Creating a waffle plot together with facets in ggplot2

I'm not sure I'll ever get around to stat_waffle() / geom_waffle() but you can just use the logic in the package to do the same thing the long way round:

library(hrbrthemes)
library(tidyverse)

We need to figure out the percents then get each group to sum to 100 even, so we need a helper function that's been around on SO for a while:

smart_round <- function(x, digits = 0) { # somewhere on SO
  up <- 10 ^ digits
  x <- x * up
  y <- floor(x)
  indices <- tail(order(x-y), round(sum(x)) - sum(y))
  y[indices] <- y[indices] + 1
  y / up
}

There are 2 bits of "magic" in the waffle package. One bit is the part of the algorithm that just replicates the factor components the right number of times.

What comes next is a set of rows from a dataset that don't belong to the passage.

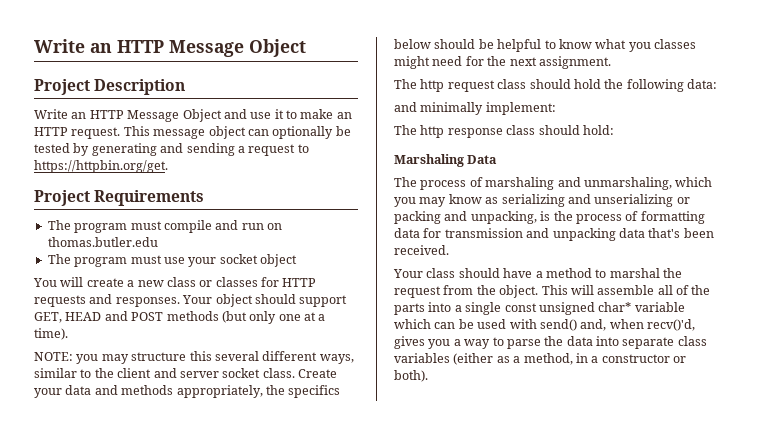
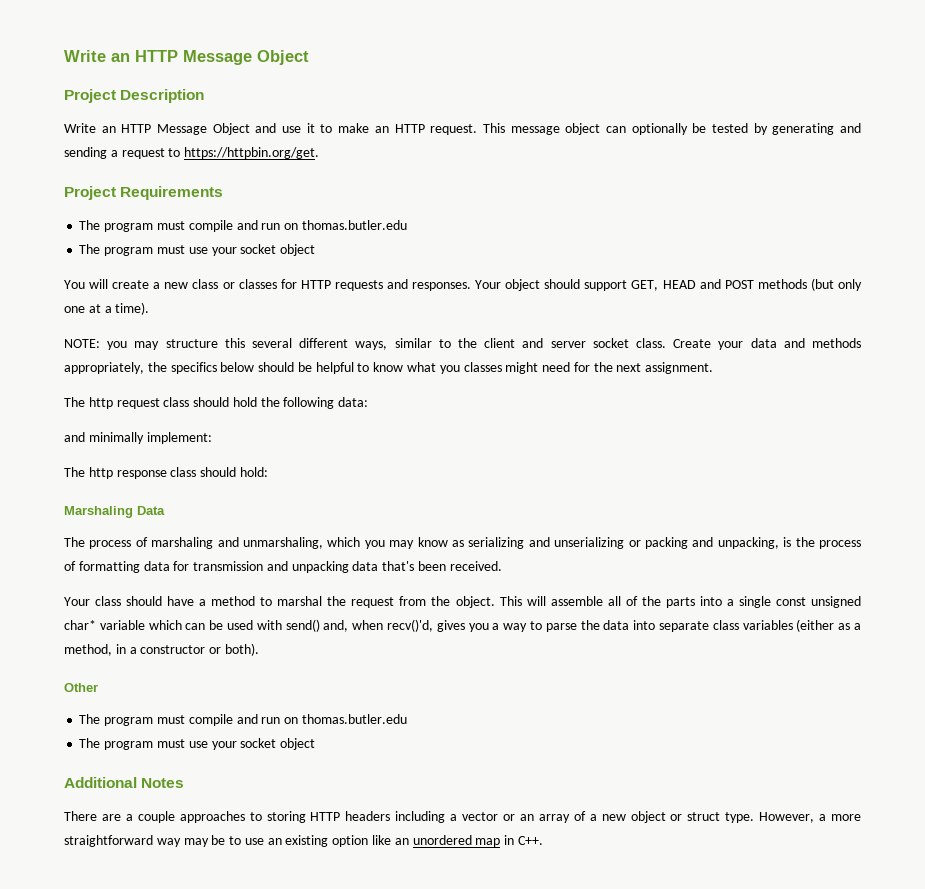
+ Other
+ The program must compile and run on thomas.butler.edu
+ The program must use your socket object
+ Additional Notes
+ There are a couple approaches to storing HTTP headers including a vector or an array of a new object or struct type. However, a more straightforward way may be to use an existing option like an unordered map in C++.

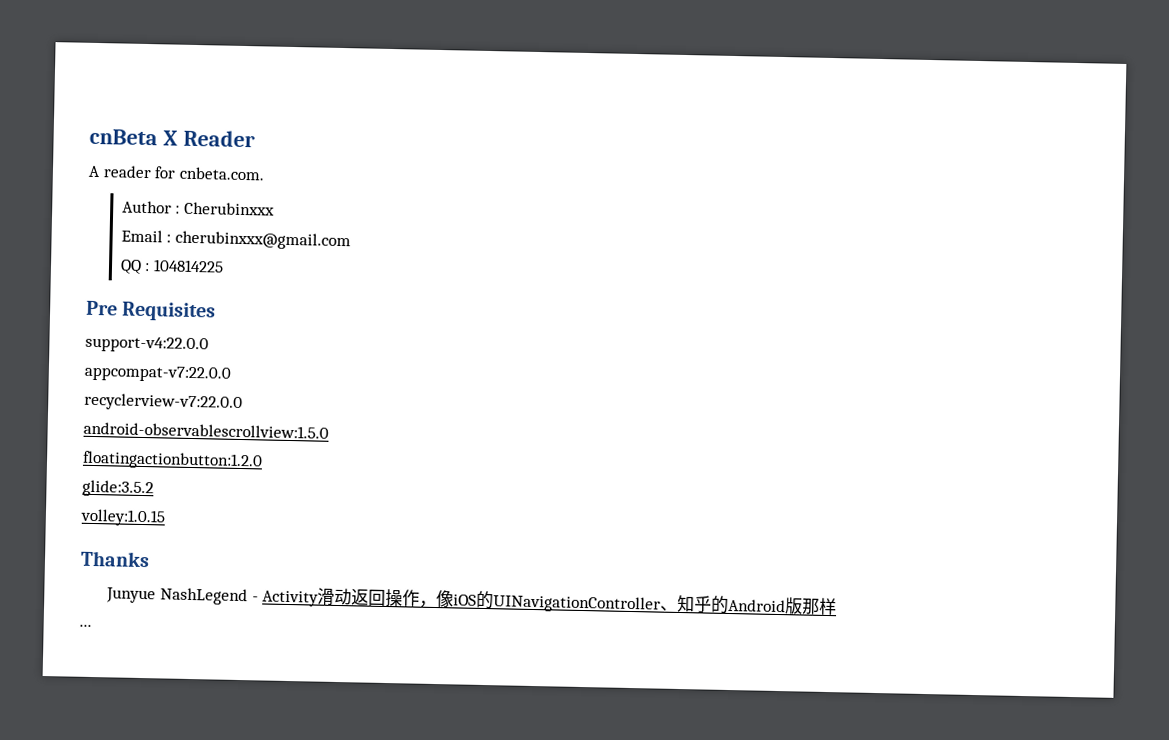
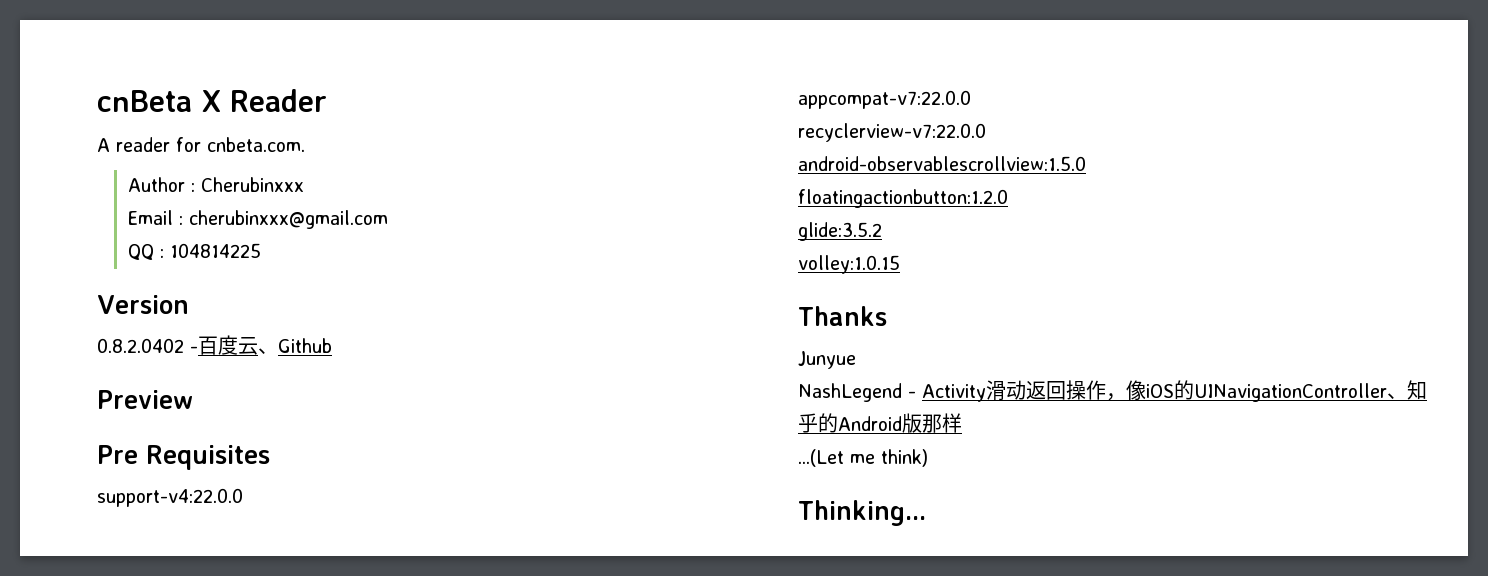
+ Version
+ 0.8.2.0402 -百度云、Github
+ Preview
- Junyue NashLegend - Activity滑动返回操作，像iOS的UINavigationController、知乎的Android版那样
+ Junyue
+ NashLegend - Activity滑动返回操作，像iOS的UINavigationController、知乎的Android版那样
- ...
+ ...(Let me think)
+ Thinking...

We'll apply the following function row-wise to the data frame we'll make:

waffleize <- function(xdf) {
  data_frame(
    gear_vs = rep(xdf$gear_vs, xdf$pct),
    carb = rep(xdf$carb, xdf$pct)
  )
}

Now we need to:

  • do the same math ggplot2 did for your example
  • calculate the percents for the groups
  • turn the % into parts of 100 and make each group even total to 100
  • since we can't have two different geom_tile()s in one panel we need to hack a facet name that'll do the same thing
  • group by said hack
  • replicate each row pct times
  • make sure things are ordered right
  • join a 10x10 x/y grid for as many facets as we'll have (in this case, 6); this is the other bit of the waffle package's "magic"
  • draw the tiles

^^ translates to (this pipe chain is a wee bit long for my comfort level, but "it works"):

count(mtcars, gear, vs, carb, wt=hp) %>% 
  group_by(gear, vs) %>% 
  mutate(pct = n/sum(n)) %>% 
  mutate(pct = (smart_round(pct, 1) * 100L) %>%  as.integer()) %>% 
  select(-n) %>% 
  ungroup() %>% 
  mutate(carb = as.character(carb))  %>% 
  mutate(gear_vs = sprintf("%s-%s", gear, vs)) %>% 
  select(gear_vs, carb, pct, -gear, -vs) %>% 
  rowwise() %>% 
  do(waffleize(.)) %>% 
  ungroup() %>% 
  arrange(gear_vs, carb) %>% 
  bind_cols(
    map_df(seq_len(length(unique(.$gear_vs))), ~expand.grid(y = 1:10, x = 1:10))
  ) %>% 
  ggplot(aes(x, y)) + 
  geom_tile(aes(fill=carb), color="white", size=0.5) +
  ggthemes::scale_fill_tableau() +
  facet_wrap(~gear_vs) +
  coord_equal() +
  labs(x=NULL, y = NULL) +
  hrbrthemes::theme_ipsum_rc(grid="") +
  theme(axis.text=element_blank()) 

enter image description here


A little addition to @hrbrmstr excellent answer (thanks for making the package and sharing the code with us!). I also have struggled to make such plots, since I think this is a better way of visualizing data when doing comparisons than pie charts. My philosophy with waffle charts differs from the existing solutions (waffle and ggwaffle) in three ways:

  1. The waffles should always be presented in a 10x10% grid with aspect ratio 1, as in required OP's question and in @hrbrmstr answer. This makes reading the percentages easier.
  2. The waffles should be filled from left to right (reading direction) and from bottom upwards (like water in a glass, unlike in the existing solutions). This makes reading the percentages more natural to me.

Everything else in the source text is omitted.